Material for this task:
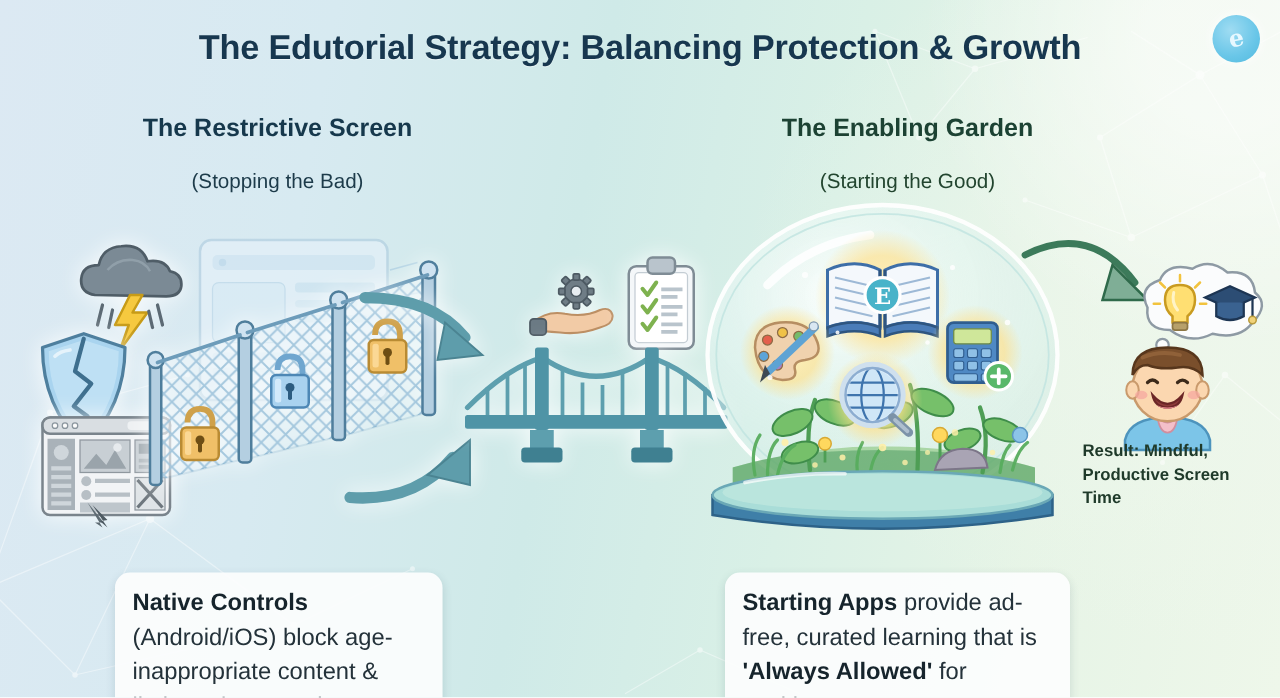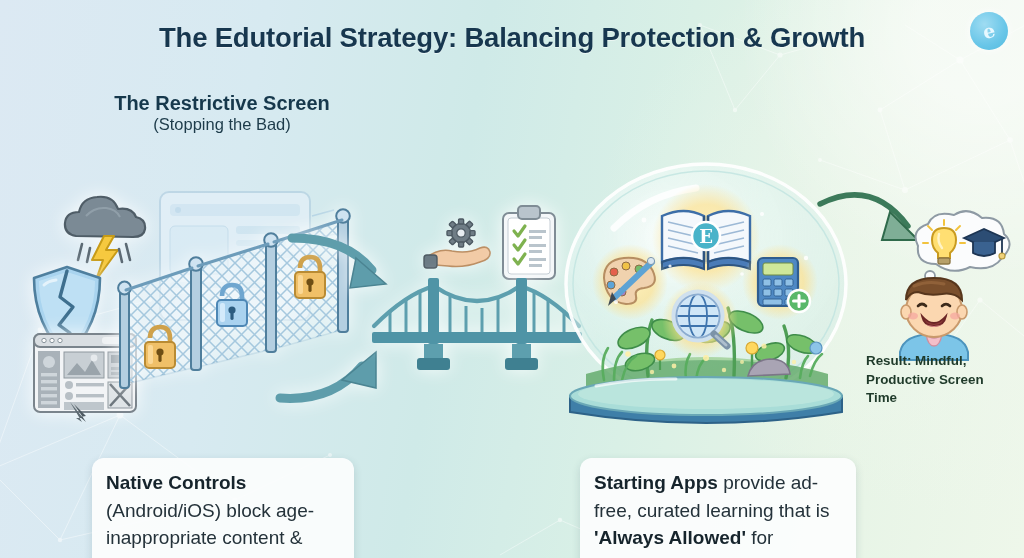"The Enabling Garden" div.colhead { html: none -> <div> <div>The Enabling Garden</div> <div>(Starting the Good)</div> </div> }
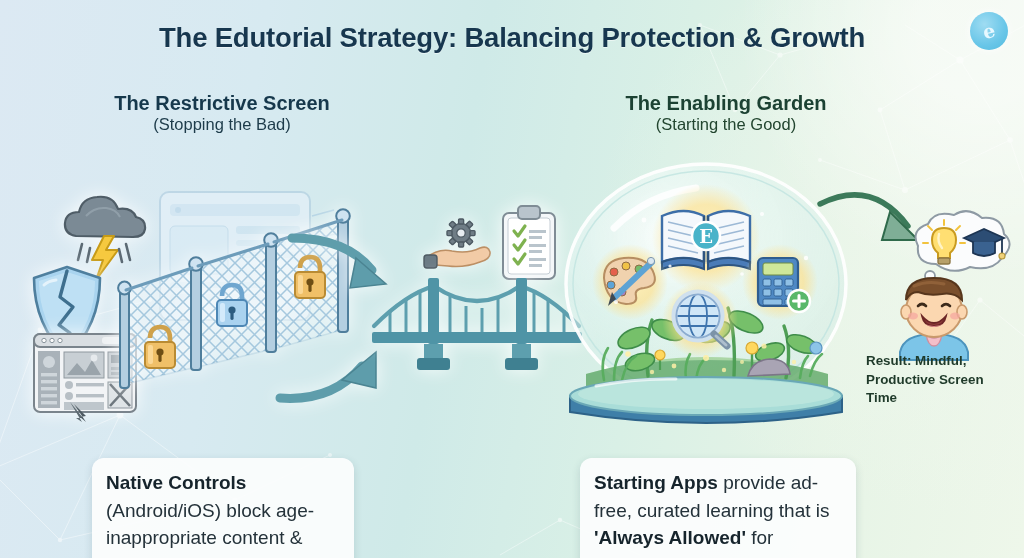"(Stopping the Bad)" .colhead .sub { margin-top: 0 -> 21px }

---

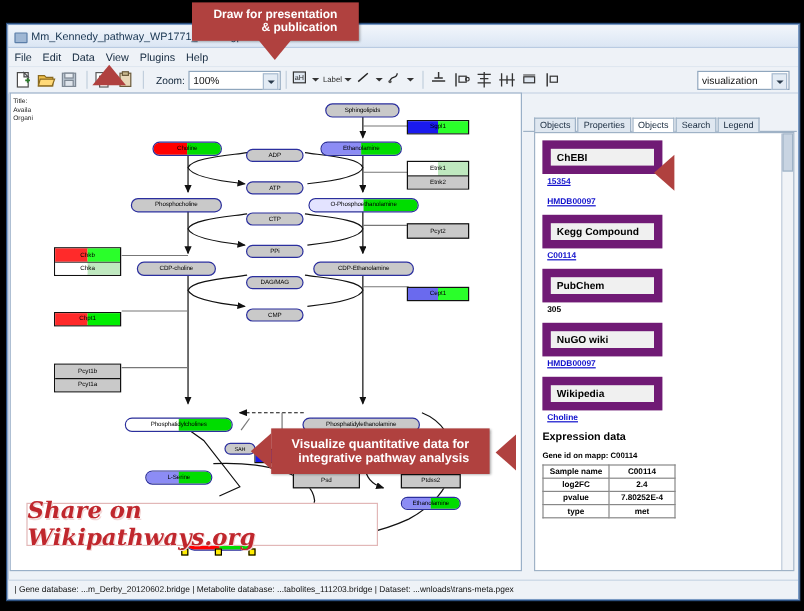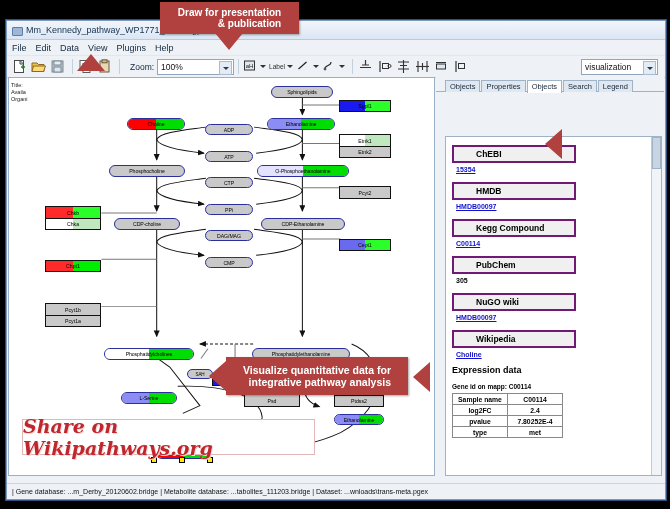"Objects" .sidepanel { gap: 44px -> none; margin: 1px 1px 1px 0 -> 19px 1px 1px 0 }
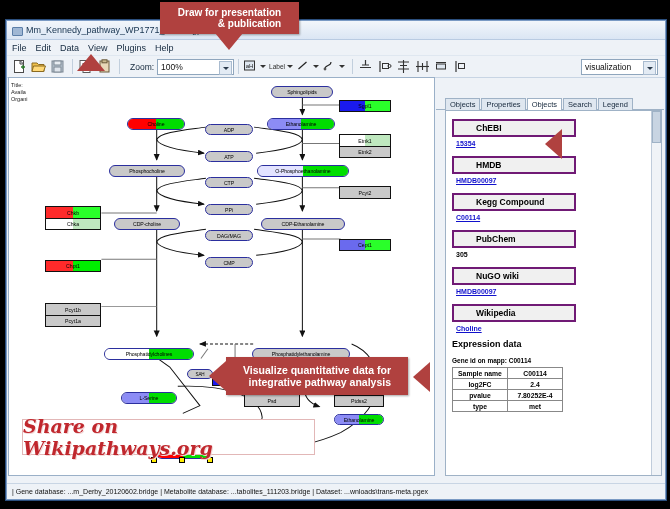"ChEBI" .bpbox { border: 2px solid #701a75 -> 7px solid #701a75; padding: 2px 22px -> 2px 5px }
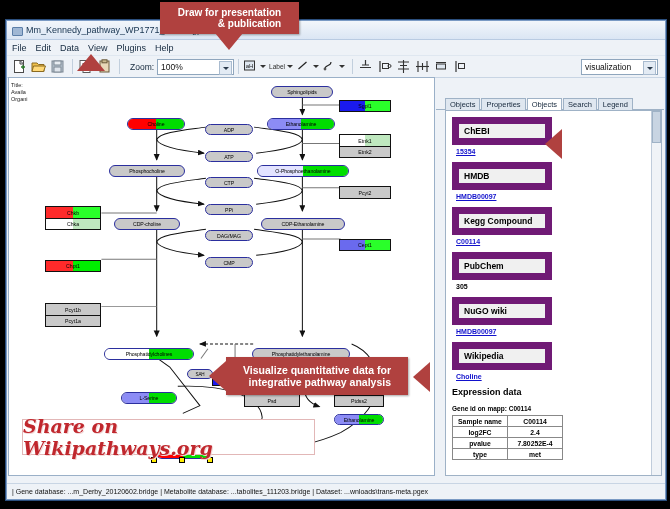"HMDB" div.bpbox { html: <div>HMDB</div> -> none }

---

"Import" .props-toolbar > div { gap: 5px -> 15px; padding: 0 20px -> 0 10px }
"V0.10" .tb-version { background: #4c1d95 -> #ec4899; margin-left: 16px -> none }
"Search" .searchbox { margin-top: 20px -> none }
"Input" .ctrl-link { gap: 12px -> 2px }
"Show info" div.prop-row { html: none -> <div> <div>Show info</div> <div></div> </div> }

About this task:
A word-for-word reproduction is needed of the lines above from the line containing "-> <div> <div>The" through the line containing "margin-top: 0 ->", with both ends kept and no pictures.

Result of this exercise:
"The Enabling Garden" div.colhead { html: none -> <div> <div>The Enabling Garden</div> <div>(Starting the Good)</div> </div> }
"(Stopping the Bad)" .colhead .sub { margin-top: 0 -> 21px }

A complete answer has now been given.